Distributed Transactions

In a monolithic application with a single SQL database, you can rely on ACID transactions to ensure that a series of operations either all succeed or all fail together. This makes it easy to maintain data consistency.

But what happens in a microservices architecture? A single business operation (like placing an order) might require changes to be made in several different services, each with its own database.

The Order Service creates an order record.
The Payment Service processes the payment.
The Inventory Service decrements the stock level of the ordered items.

How do you ensure that all three of these operations succeed? What happens if the Inventory Service fails after the payment has already been processed? You can't use a traditional database transaction because the data is spread across multiple, independent databases.

This is the problem of distributed transactions.

Two-Phase Commit (2PC)

The classic solution to distributed transactions is the Two-Phase Commit (2PC) protocol.

How it works:

A central Coordinator manages the transaction.
Phase 1: The Prepare Phase
- The Coordinator sends a "prepare" message to all the participating services.
- Each service gets ready to commit its part of the transaction (e.g., by writing the data to a temporary log) and then votes "yes" or "no" back to the Coordinator.
Phase 2: The Commit Phase
- If all services vote "yes": The Coordinator sends a "commit" message to all services. Each service then makes its changes permanent.
- If any service votes "no" (or fails to respond): The Coordinator sends an "abort" message to all services. Each service then rolls back its changes.

Why 2PC is Rarely Used in Modern Systems: While 2PC provides strong consistency, it has several major drawbacks that make it unpopular for modern, high-availability web applications:

It's a blocking protocol: During the prepare phase, each service has to lock the resources it needs to modify. It must hold these locks until it receives the final commit or abort message from the Coordinator. This can take a long time, especially in a high-latency network, and it dramatically reduces the availability of the system.
The Coordinator is a single point of failure: If the Coordinator crashes after the prepare phase but before the commit phase, the participating services are left in a blocked state, holding their locks and waiting for a decision that will never come.
It doesn't scale well: The need for all participants to agree and hold locks makes it very slow and difficult to scale.

The Saga Pattern

Because of the problems with 2PC, most modern microservices architectures embrace eventual consistency and use a pattern called Saga to manage long-running transactions.

A Saga is a sequence of local transactions. Each local transaction updates the database in a single service and then publishes an event or message that triggers the next local transaction in the saga.

If a local transaction fails, the saga executes a series of compensating transactions that undo the changes made by the preceding local transactions.

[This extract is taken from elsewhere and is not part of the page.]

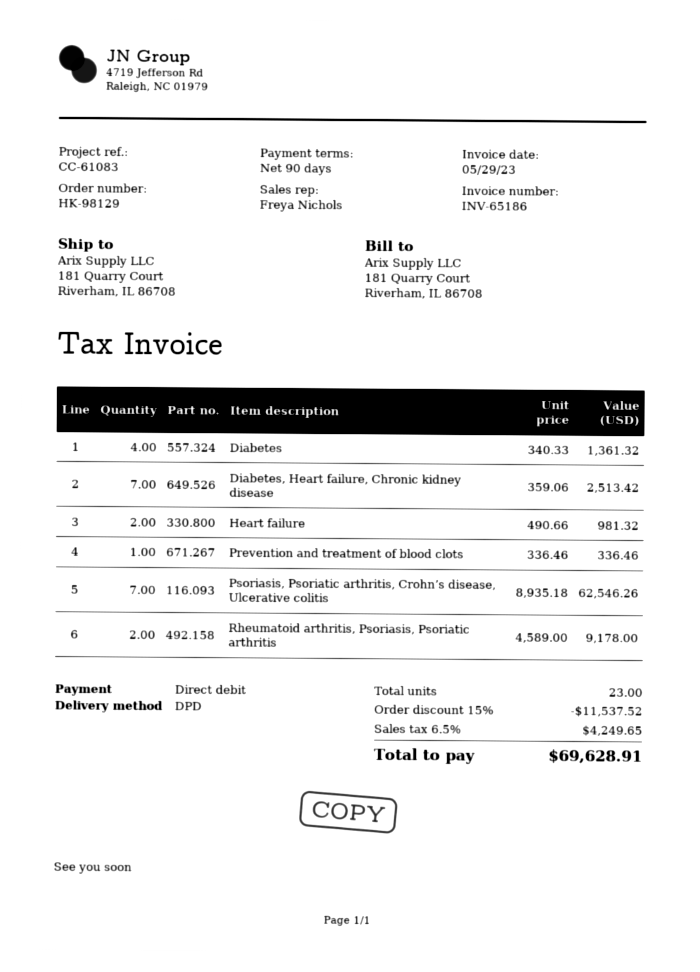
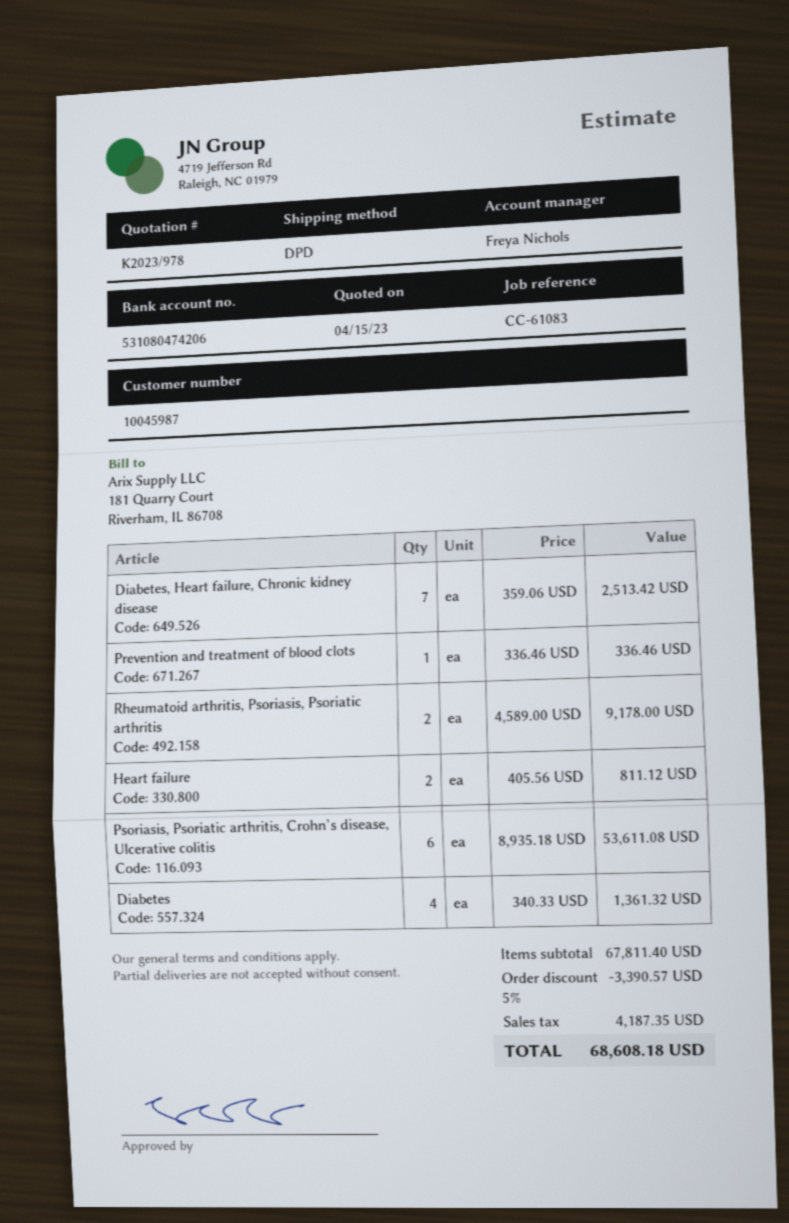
Heart failure: 2 x 490.66 = 981.32 -> 2 x 405.56 = 811.12
Psoriasis, Psoriatic arthritis, Crohn’s disease, Ulcerative colitis: 7 x 8935.18 = 62546.26 -> 6 x 8935.18 = 53611.08
discount: 15% = 11537.52 -> 5% = 3390.57
tax: 4249.65 -> 4187.35
total: 69628.91 -> 68608.18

Example: The Order Placement Saga

Let's look at our e-commerce example again.

The "Happy Path" (Successful transaction):

The client sends a Create Order request to the Order Service.
The Order Service starts a local transaction, creates the order with a PENDING status, and saves it. It then publishes an OrderCreated event.
The Payment Service consumes the OrderCreated event, starts a local transaction, and processes the payment. On success, it publishes a PaymentSucceeded event.
The Inventory Service consumes the PaymentSucceeded event, starts a local transaction, and decrements the stock. On success, it publishes an InventoryUpdated event.
The Order Service consumes the InventoryUpdated event and updates the order's status from PENDING to CONFIRMED. The saga is complete.

The "Failure Path" (with compensating transactions):

Let's say the Inventory Service fails.

Steps 1-3 are the same. The payment succeeds.
The Inventory Service consumes the PaymentSucceeded event but finds that the item is out of stock. It publishes an InventoryUpdateFailed event.
Now, the compensating transactions run in reverse order:
- The Payment Service consumes the InventoryUpdateFailed event and executes a compensating transaction: it refunds the payment to the user. It then publishes a PaymentRefunded event.
- The Order Service consumes the InventoryUpdateFailed event (or the PaymentRefunded event) and executes a compensating transaction: it updates the order's status from PENDING to FAILED.

The end result is that the system is back in a consistent state. The order is marked as failed, and the user has not been charged.

Pros of the Saga Pattern:

High Availability and Scalability: There is no direct, synchronous calling between services and no long-held locks. This makes the system highly available and scalable.
Loose Coupling: Services are decoupled and only communicate via events.

Cons of the Saga Pattern:

Complex Programming Model: The logic is more complex to design and debug than a simple ACID transaction. You have to explicitly design and implement the compensating transactions for every step of the saga.
Eventual Consistency: The data is only consistent at the end of the saga. During the saga, the system is in a temporarily inconsistent state (e.g., the payment has been made, but the inventory has not yet been updated). This requires the application to be able to handle this temporary inconsistency.

In a system design interview, if you are faced with a problem that requires transactional consistency across multiple microservices, you should propose the Saga pattern. Explaining how it works with events and compensating transactions shows a deep understanding of modern distributed systems design and its trade-offs.